In my opinion ignorance is the basis for hate. i’m getting quite fuelled now as i process my feelings on the subject, i guess i should count my blessings that i am a white heterosexual female, with no visible disabilities, living in a working class community among similar people, nothing much about me that would initiate a hate campaign (unless of course you know me personally, lol). however, take me out of this setting and put me ‘somewhere i don’t belong’ where maybe being white is hated (can’t say as i blame oppressed individuals for hating white people) and then i could easily a victim of hate. we create communities of similar people, for example we have class structures; ethnic minorities and gays and lesbians build their own communities and tend to remain within the confines of that community, as if they must not wander into dissimilar communities.  we should question then why do we have these invisible boundaries? furthermore, just because we are not all alike (how boring would that be) should we be persecuted for our differences?
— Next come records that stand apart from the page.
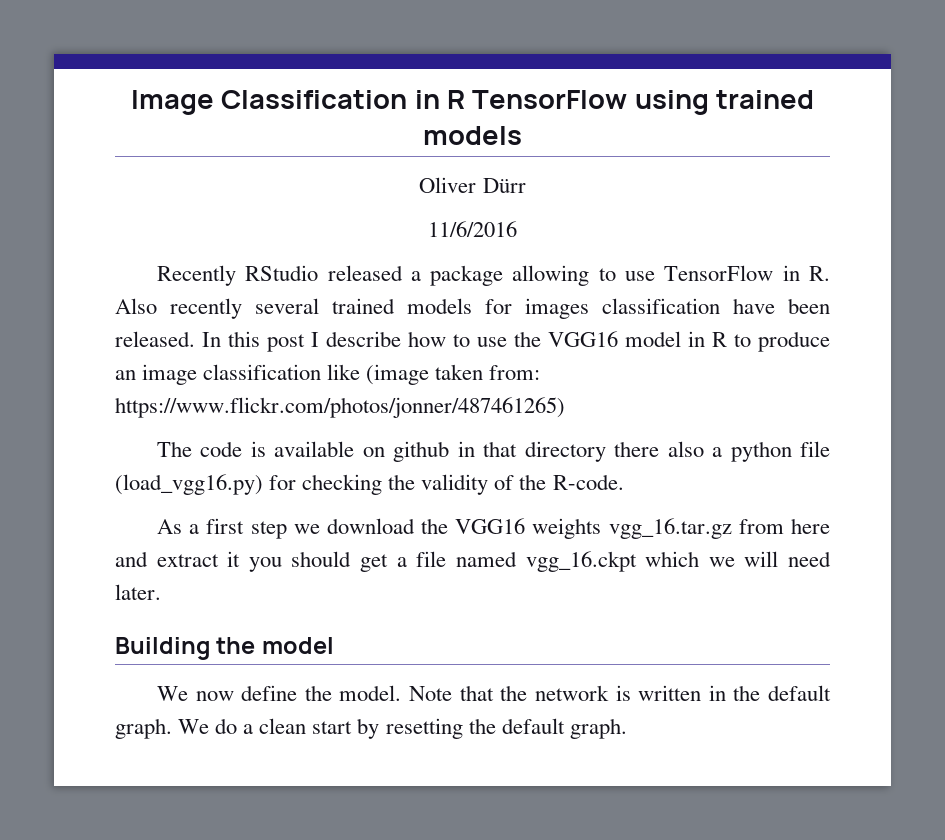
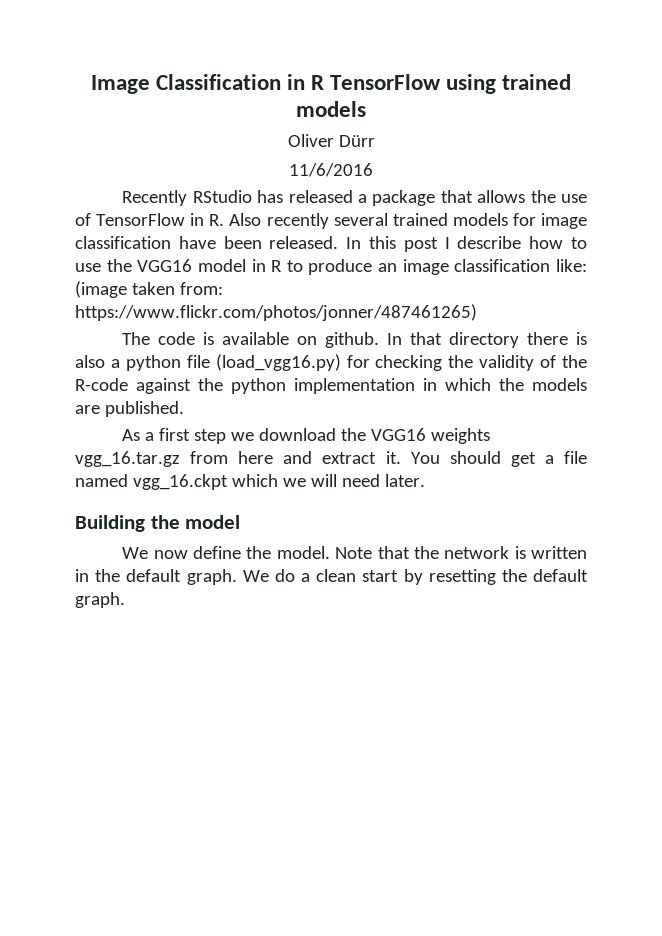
- Recently RStudio released a package allowing to use TensorFlow in R. Also recently several trained models for images classification have been released.
+ Recently RStudio has released a package that allows the use of TensorFlow in R. Also recently several trained models for image classification have been released.
- In this post I describe how to use the VGG16 model in R to produce an image classification like (image taken from: https://www.flickr.com/photos/jonner/487461265)
+ In this post I describe how to use the VGG16 model in R to produce an image classification like: (image taken from: https://www.flickr.com/photos/jonner/487461265)
- The code is available on github in that directory there also a python file (load_vgg16.py) for checking the validity of the R-code.
+ The code is available on github. In that directory there is also a python file (load_vgg16.py) for checking the validity of the R-code against the python implementation in which the models are published.
- As a first step we download the VGG16 weights vgg_16.tar.gz from here and extract it you should get a file named vgg_16.ckpt which we will need later.
+ As a first step we download the VGG16 weights vgg_16.tar.gz from here and extract it. You should get a file named vgg_16.ckpt which we will need later.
i could go on all day but i have just noticed the time and must set off for my interview, i must say that having my little rant as actually prepared me for the interview and i feel enlightened, you know what – blogging is good for ironing out my thoughts, i’m don’t feel the pressures of writing a paper when i’m blogging, i write freely straight off the top of my head as the thoughts swirl around my head – it is very refreshin.

i’ll let you all know how i get on, and if you have any thoughts of your own on my writings or anything really then leave a comment

OH by the way, now done 4 weeks of not smoking, haven’t even been wearing the patches, though i am still using the losenges, a couple of time i did think ‘oh i could kill for a cig right now’ but then i reminded myself that ‘hang on, i haven’t had a cig for however long, so why do i need one now?’ and the craving passes. went to cessation this morning and now i only need to go every fortnight, and next time i go i get a reward oooh i can’t wait na, i love getting rewarded lol

got to go, probably could talk all day now i’ve started (must be having a manic moment)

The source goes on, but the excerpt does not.